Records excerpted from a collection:

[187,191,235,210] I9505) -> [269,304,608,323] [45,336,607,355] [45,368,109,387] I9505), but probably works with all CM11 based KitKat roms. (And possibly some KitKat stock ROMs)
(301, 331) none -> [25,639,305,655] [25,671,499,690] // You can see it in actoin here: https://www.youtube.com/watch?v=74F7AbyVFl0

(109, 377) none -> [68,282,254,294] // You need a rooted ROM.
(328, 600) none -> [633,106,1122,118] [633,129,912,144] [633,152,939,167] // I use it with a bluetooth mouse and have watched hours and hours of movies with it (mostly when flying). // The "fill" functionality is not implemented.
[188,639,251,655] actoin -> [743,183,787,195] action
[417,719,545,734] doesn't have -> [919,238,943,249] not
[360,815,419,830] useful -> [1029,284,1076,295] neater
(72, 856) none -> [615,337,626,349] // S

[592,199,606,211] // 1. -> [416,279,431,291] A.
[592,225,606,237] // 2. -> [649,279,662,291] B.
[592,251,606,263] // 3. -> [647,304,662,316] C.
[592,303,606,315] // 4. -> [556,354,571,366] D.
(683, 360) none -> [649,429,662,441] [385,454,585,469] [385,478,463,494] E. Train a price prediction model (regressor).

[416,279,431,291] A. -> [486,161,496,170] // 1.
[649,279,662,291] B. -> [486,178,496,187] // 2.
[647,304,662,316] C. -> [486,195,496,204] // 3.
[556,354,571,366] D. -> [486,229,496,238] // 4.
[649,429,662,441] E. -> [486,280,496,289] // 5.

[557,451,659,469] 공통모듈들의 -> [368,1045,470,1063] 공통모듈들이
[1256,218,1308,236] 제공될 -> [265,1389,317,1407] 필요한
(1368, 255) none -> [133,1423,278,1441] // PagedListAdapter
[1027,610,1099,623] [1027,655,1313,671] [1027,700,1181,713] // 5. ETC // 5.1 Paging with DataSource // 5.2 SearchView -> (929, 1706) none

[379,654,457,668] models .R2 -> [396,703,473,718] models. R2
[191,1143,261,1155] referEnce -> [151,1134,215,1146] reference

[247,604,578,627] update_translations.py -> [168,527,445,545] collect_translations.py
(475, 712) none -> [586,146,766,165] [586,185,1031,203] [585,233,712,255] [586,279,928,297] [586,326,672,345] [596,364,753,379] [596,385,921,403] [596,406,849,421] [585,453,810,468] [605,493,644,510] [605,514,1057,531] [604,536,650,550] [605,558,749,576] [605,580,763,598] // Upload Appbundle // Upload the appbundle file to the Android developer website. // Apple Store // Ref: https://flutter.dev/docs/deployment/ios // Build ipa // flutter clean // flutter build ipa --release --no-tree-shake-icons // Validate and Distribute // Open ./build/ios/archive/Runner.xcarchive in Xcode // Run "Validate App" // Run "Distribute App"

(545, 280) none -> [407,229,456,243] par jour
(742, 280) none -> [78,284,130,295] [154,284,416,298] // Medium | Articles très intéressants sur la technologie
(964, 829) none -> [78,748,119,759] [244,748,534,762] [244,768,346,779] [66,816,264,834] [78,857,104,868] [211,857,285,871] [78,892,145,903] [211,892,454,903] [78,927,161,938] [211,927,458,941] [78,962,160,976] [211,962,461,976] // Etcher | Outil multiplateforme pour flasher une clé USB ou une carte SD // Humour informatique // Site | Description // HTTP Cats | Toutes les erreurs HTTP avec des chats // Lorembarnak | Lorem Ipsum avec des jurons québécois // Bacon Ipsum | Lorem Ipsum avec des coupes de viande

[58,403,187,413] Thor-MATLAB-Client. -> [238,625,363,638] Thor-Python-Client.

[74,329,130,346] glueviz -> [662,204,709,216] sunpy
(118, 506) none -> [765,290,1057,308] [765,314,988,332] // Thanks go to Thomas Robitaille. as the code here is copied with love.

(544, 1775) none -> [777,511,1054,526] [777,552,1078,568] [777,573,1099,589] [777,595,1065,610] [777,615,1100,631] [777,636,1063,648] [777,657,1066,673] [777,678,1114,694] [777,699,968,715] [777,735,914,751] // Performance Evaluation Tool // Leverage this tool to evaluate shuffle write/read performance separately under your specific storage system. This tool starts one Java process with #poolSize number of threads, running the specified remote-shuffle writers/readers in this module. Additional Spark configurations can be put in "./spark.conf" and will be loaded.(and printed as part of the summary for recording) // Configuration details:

Task item =>
Among the lines above, which ones include the word "here"? Copy them.

Task result =>
(301, 331) none -> [25,639,305,655] [25,671,499,690] // You can see it in actoin here: https://www.youtube.com/watch?v=74F7AbyVFl0
(118, 506) none -> [765,290,1057,308] [765,314,988,332] // Thanks go to Thomas Robitaille. as the code here is copied with love.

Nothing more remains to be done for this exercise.